* WHAT IS REQUIRED *
For the entries that follow, give the number of lines holding the string "modifies" and nothing more.

* DATA IN THIS EXERCISE *
##############################

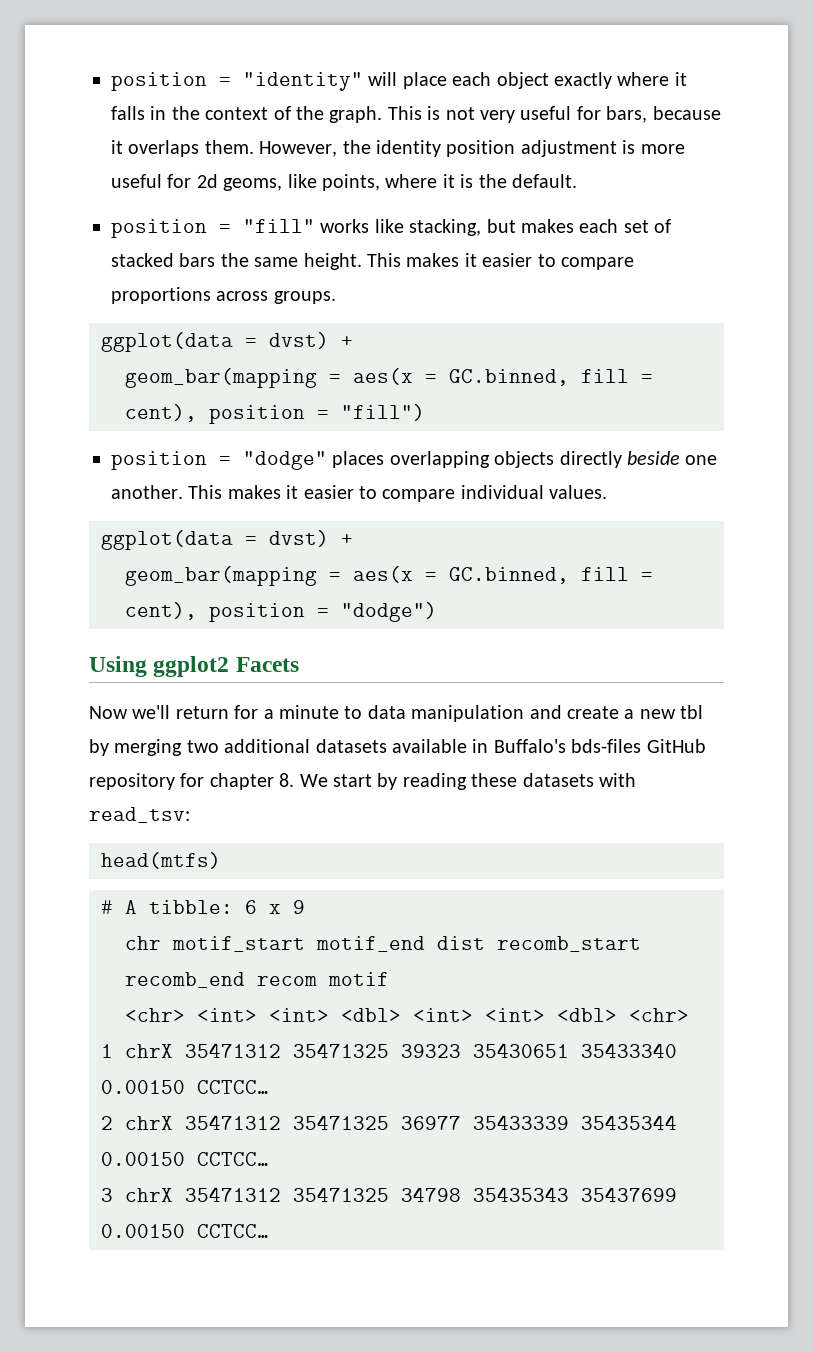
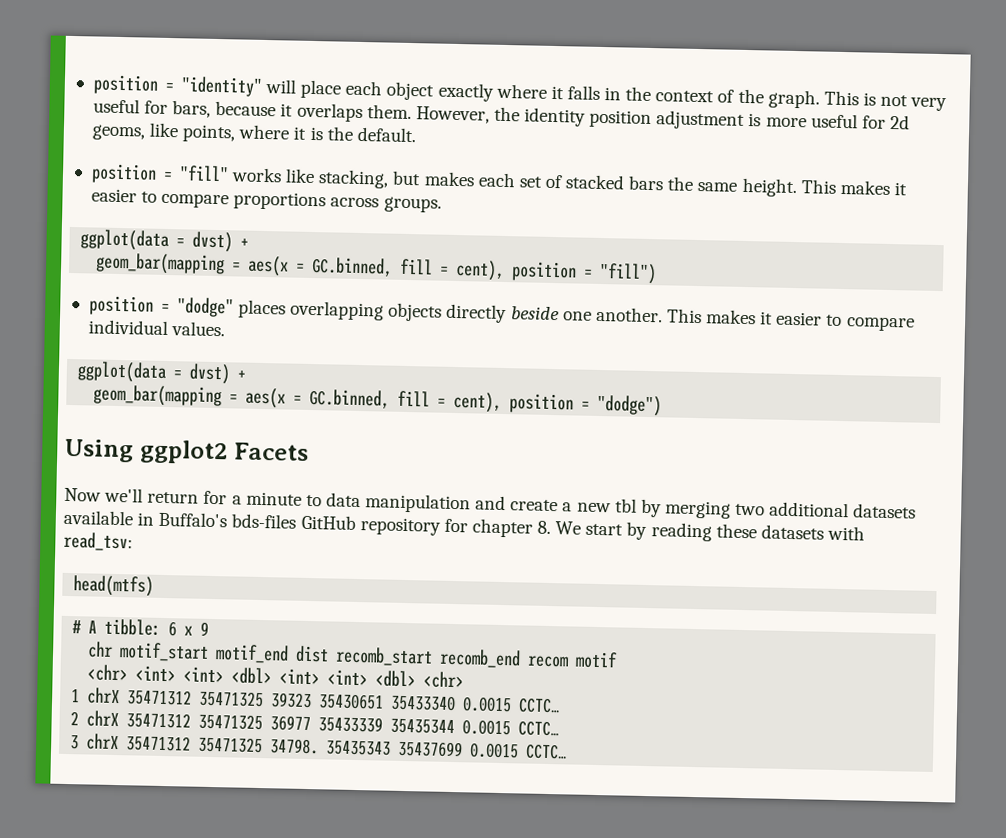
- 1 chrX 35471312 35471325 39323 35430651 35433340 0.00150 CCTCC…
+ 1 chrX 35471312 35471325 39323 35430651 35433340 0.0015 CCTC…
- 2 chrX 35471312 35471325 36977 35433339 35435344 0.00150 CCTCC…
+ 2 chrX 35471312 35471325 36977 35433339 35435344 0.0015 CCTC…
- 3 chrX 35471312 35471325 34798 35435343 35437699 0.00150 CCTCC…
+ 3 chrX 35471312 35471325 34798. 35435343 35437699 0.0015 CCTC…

##############################

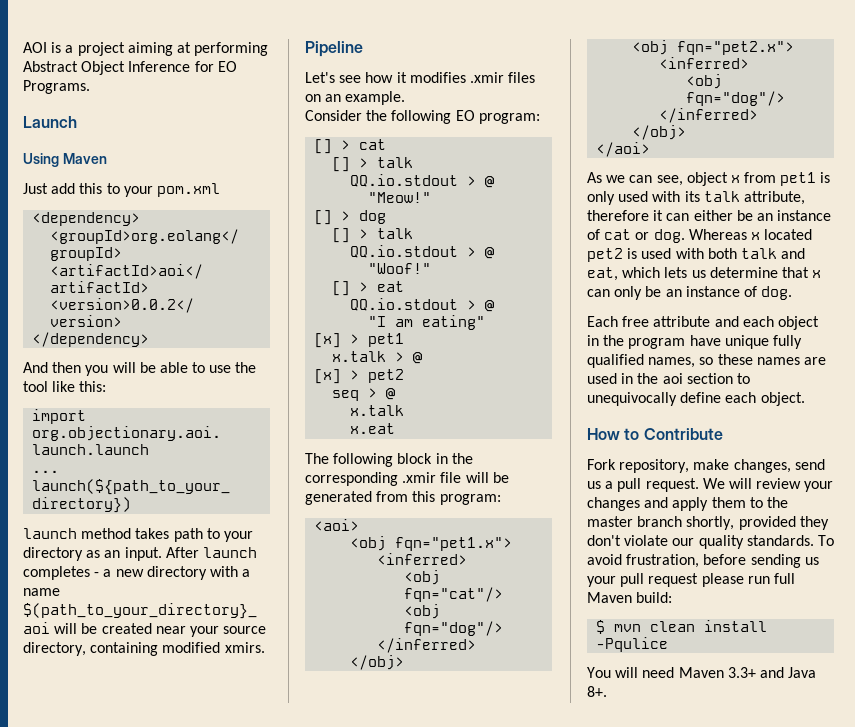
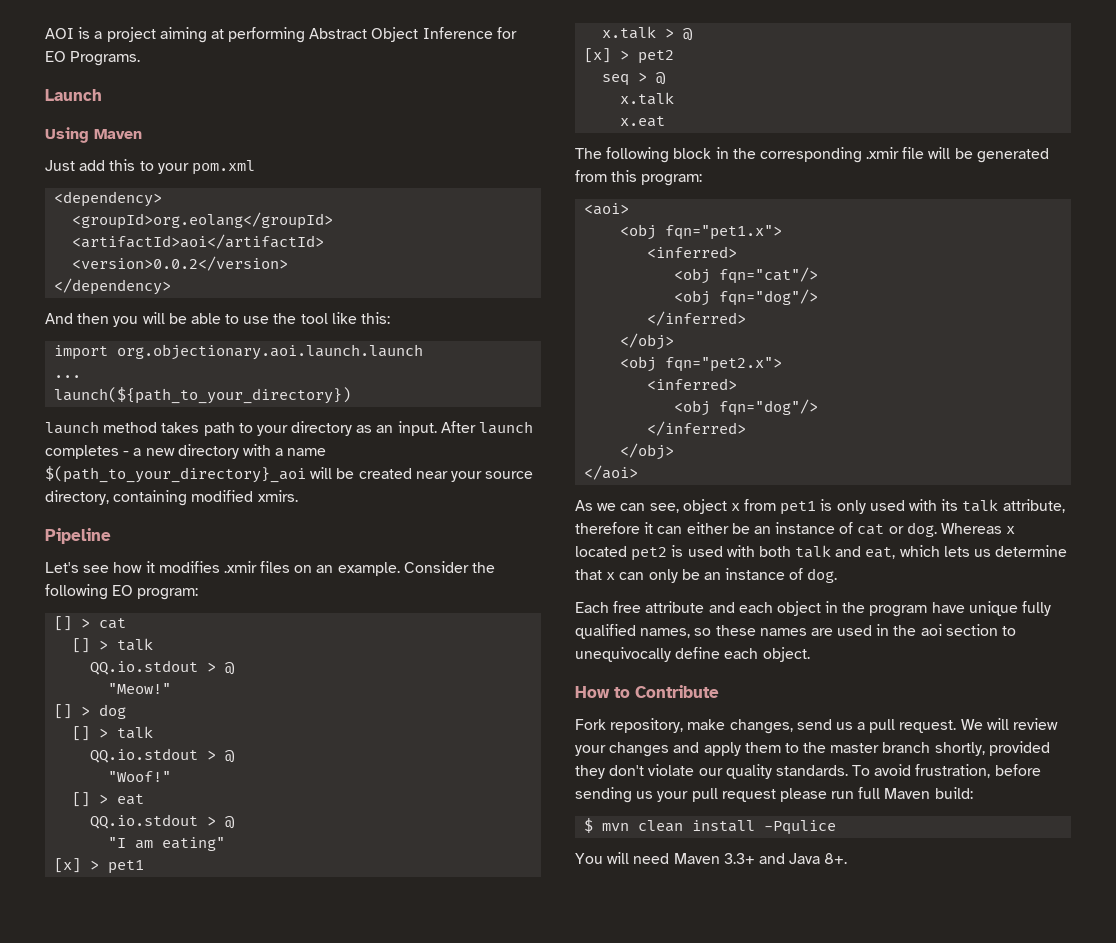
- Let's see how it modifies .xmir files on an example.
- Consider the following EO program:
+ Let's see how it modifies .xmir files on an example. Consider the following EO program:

##############################

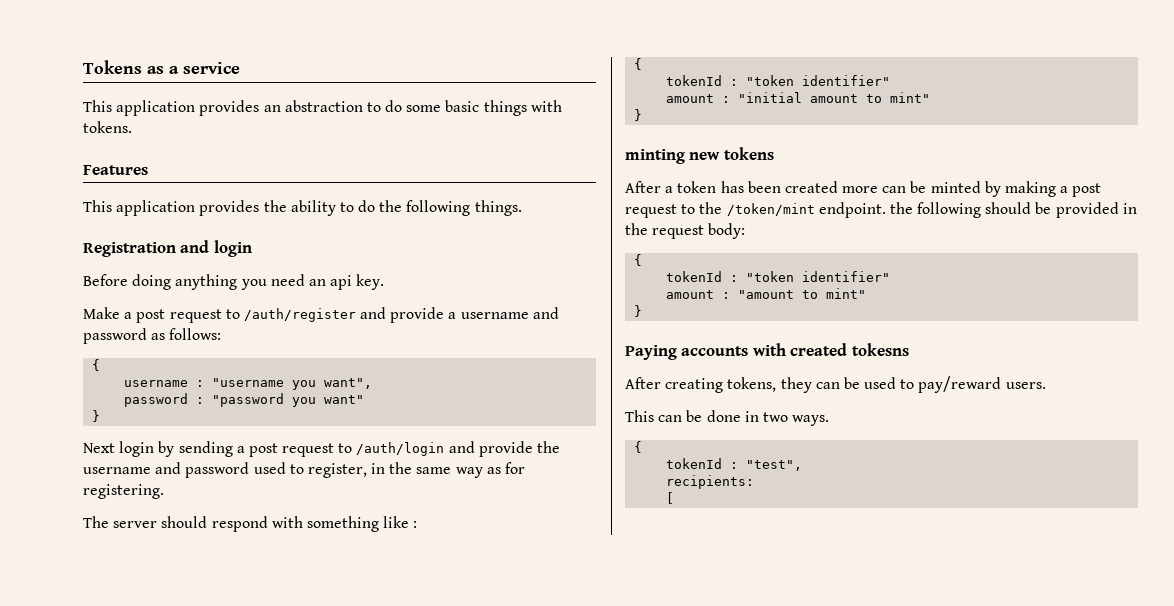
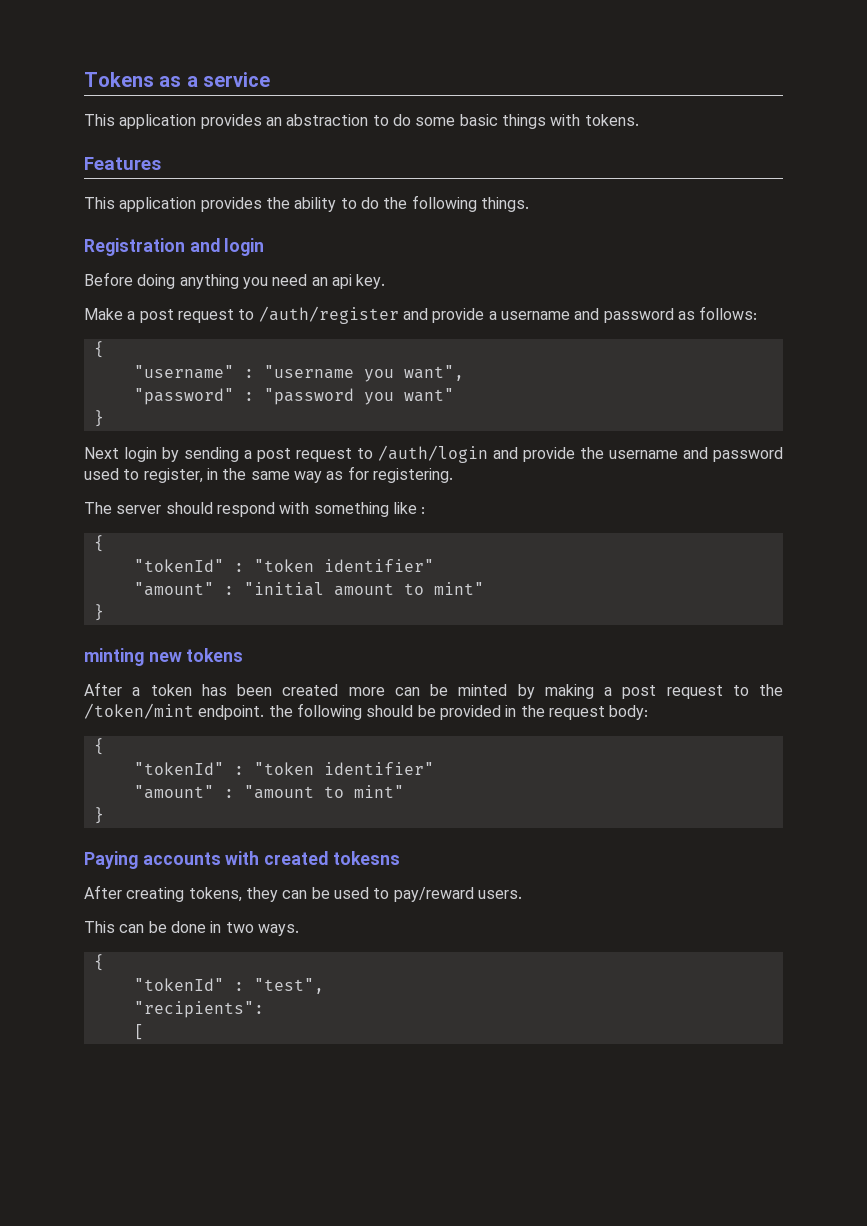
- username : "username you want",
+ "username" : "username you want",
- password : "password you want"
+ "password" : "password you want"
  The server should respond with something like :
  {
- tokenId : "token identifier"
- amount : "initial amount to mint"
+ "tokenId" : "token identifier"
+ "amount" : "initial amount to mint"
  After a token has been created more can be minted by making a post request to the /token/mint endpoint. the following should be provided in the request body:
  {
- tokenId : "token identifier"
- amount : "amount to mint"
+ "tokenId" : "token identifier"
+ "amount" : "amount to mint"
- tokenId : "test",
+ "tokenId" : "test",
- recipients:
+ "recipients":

##############################

* SOLUTION TO THE EXERCISE *
2